Scientists investigate the salinisation of river and lake ecosystems

A collaborative research team including the University of Barcelona analysed the current knowledge regarding salinisation and created a guideline to improve the understanding of the impacts salt has on water ecosystems worldwide.

This paper has been published in the journal Trends in Ecology & Evolution. First author, postdoctoral researcher David Cunillera-Montcusí, and one of the co-authors, Serra Hunter lecturer Miguel Cañedo-Argüelles, are both members of the Freshwater Ecology, Hydrology and Management Research Group (FEHM) at the University of Barcelona.

The article was a collaborative effort and exists from the participation of the teams from the University of Vic, such as, Central University of Catalonia, the Catalan Institution for Research and Advanced Studies (ICREA), and the National Museum of Natural Sciences (MNCN-CSIC), among other institutions.

The research team recommends a research agenda for the international scientific community that challenges the most urgent needs from a global, regional, local, and temporary perspective, with new methods specifically including the main shortages in this field of research.

How are increasing levels of salinisation impacting ecosystems?

The level of salinity in freshwater habitats, such as rivers and lakes, is increasing and posing a global threat to the conservation of biodiversity and natural habitats worldwide.

Human activities such as mining, intensive agriculture, and the rise of the sea level caused by climate change, are increasing the concentration of salt in continental waters to the highest levels ever documented.

Furthermore, it has been observed by scientists that salt pollution alters the natural habitat, which caused loss of species, dispersal of invasive organisms, and the alteration of the cycle of nutrients.
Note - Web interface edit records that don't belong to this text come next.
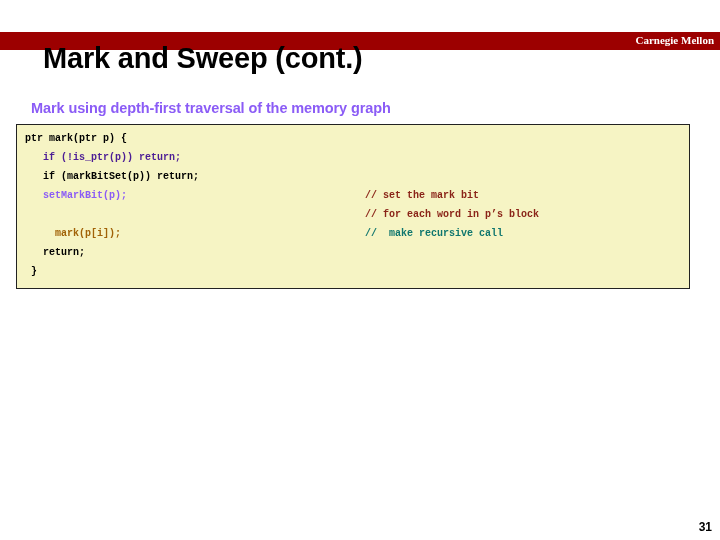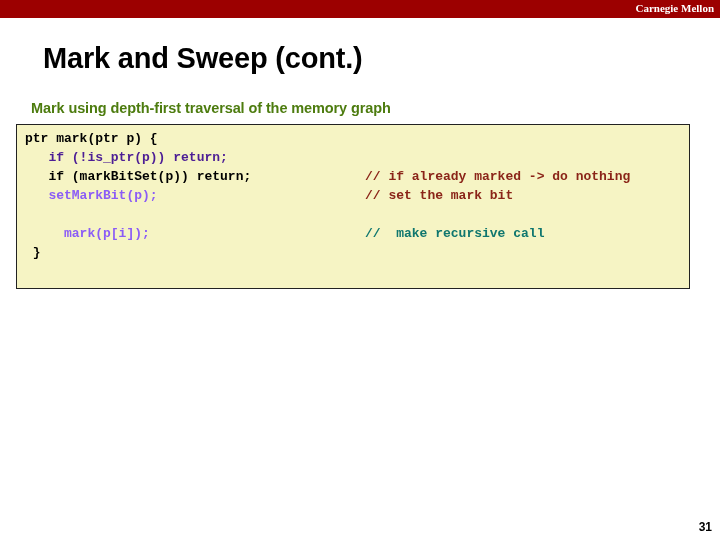--- a/index.html
+++ b/index.html
@@ -50,21 +50,21 @@
     white-space: nowrap;
     margin-left: 12px;
   }
 
   .slide-subtitle {
     position: absolute;
     left: 31px;
     top: 100px;
     font-size: 14.5px;
     font-weight: bold;
-    color: #4d7c0f;
+    color: #8b5cf6;
     letter-spacing: -0.1px;
     white-space: nowrap;
   }
 
   
   .code-box {
     position: absolute;
     left: 16px;
     top: 124px;
     width: 674px;
@@ -79,21 +79,21 @@
     width: 100%;
     height: 100%;
     padding: 4px 0 0 0;
     box-sizing: border-box;
   }
   .code-line {
     position: relative;
     height: 19px;
     line-height: 19px;
     font-family: "Liberation Mono", "DejaVu Sans Mono", monospace;
-    font-size: 13px;
+    font-size: 10px;
     font-weight: bold;
     white-space: pre;
   }
   .code-text {
     position: absolute;
     left: 8px;
     top: 0;
     color: #000000;
     white-space: pre;
   }
@@ -111,33 +111,34 @@
     right: 8px;
     bottom: 6px;
     font-size: 12px;
     font-weight: bold;
     color: #000000;
   }
 </style>
 </head>
 <body>
 
-<div class="brandbar" style="background: rgb(156, 0, 0);">
+<div class="brandbar" style="background: rgb(156, 0, 0); margin-top: 32px;">
   <div class="brandbar-text" style="color: rgb(255, 255, 255);">Carnegie Mellon</div>
 </div>
 
 <div class="slide-title">Mark and Sweep (cont.)</div>
 
 <div class="slide-subtitle">Mark using depth-first traversal of the memory graph</div>
 
 <div class="code-box" style="background: rgb(246, 244, 196); border-color: rgb(34, 34, 34);">
   <div class="code-inner" id="code-lines">
       <div class="code-line"><span class="code-text" style="color: rgb(0, 0, 0);">ptr mark(ptr p) {</span></div>
       <div class="code-line"><span class="code-text" style="color: #4c1d95;">   if (!is_ptr(p)) return;</span></div>
-      <div class="code-line"><span class="code-text" style="color: rgb(0, 0, 0);">   if (markBitSet(p)) return;</span><span class="code-comment" style="color: rgb(138, 36, 24);">// if already marked -&gt; do nothing</span></div>
+      <div class="code-line"><span class="code-text" style="color: rgb(0, 0, 0);">   if (markBitSet(p)) return;</span></div>
       <div class="code-line"><span class="code-text" style="color: #8b5cf6;">   setMarkBit(p);</span><span class="code-comment" style="color: rgb(138, 36, 24);">// set the mark bit</span></div>
-      <div class="code-line"></div>
-      <div class="code-line"><span class="code-text" style="color: #8b5cf6;">     mark(p[i]);</span><span class="code-comment" style="color: #0f766e;">//  make recursive call</span></div>
+      <div class="code-line"><span class="code-comment" style="color: rgb(138, 36, 24);">// for each word in p’s block</span></div>
+      <div class="code-line"><span class="code-text" style="color: #a16207;">     mark(p[i]);</span><span class="code-comment" style="color: #0f766e;">//  make recursive call</span></div>
+      <div class="code-line"><span class="code-text" style="color: rgb(0, 0, 0);">   return;</span></div>
       <div class="code-line"><span class="code-text" style="color: rgb(0, 0, 0);"> }</span></div>
     </div>
 </div>
 
 <div class="page-number">31</div>
 
 </body></html>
As well as this, salinisation damages the ecosystem services that are responsible for providing society with lakes, streams, and basins. However, despite this evidence, there is not enough scientific knowledge to predict the consequences on freshwater ecosystems.

How is the environment impacted by this salt pollution?

Currently the knowledge on salinisation is unequal, depending on the geographical area. For example, the impact of salt applied to the roads in order to prevent ice formation has not yet been studied in Europe, while it has been largely studied in North America.

Thus, the most remote areas of Africa and South America have not yet studied the topic, despite the increasing salinisation factors. Overall, scientists have noted that a significant amount of the current works ignores the small freshwater habitats such as ponds, which are important ecosystems in the regional biodiversity.

Furthermore, researchers have observed a lack of information on not only the impacts of different types of salt on water environments, but also its environmental influence at a regional, landscape and ecosystem scale (this includes greenhouse gas emissions and nutrient removal).

Additionally, a majority of studies focus on water invertebrates, while there is still minimal knowledge regarding the impact of salinisation on microorganisms that drive the cycle of nutrients and are at the top of the water food pyramid (these include fish, reptiles, and amphibians).

“Within the study, we worked on a research agenda with the most urgent gaps to fill and proposed several ways to tackle them from several perspectives. For each perspective we mention three main focuses and suggest experiments, methods and aspects that will foster new studies to advance in this field,” noted Cunillera-Montcusí.

How can these issues be addressed in the future?

“The global tendency of lakes and streams is a great challenge for freshwater biodiversity, the functioning of ecosystems and human societies that depend on them,” added Cañedo-Argüelles.

“To address this challenge, we need a joint effort of the scientific community, practitioners, local communities and policy makers,” said Sandra Brucet, ICREA researcher from the University of Vic – Central University of Catalonia.

Miguel Matias, researcher at MNC-CSIC, concluded: “With the collaborative effort of the international team of scientists that published the review paper, we want to promote this global effort in order to advance towards this direction and raise interest for this global problem that will lead us to a saltier world with many salinised lakes and rivers, and for which we must prepare.”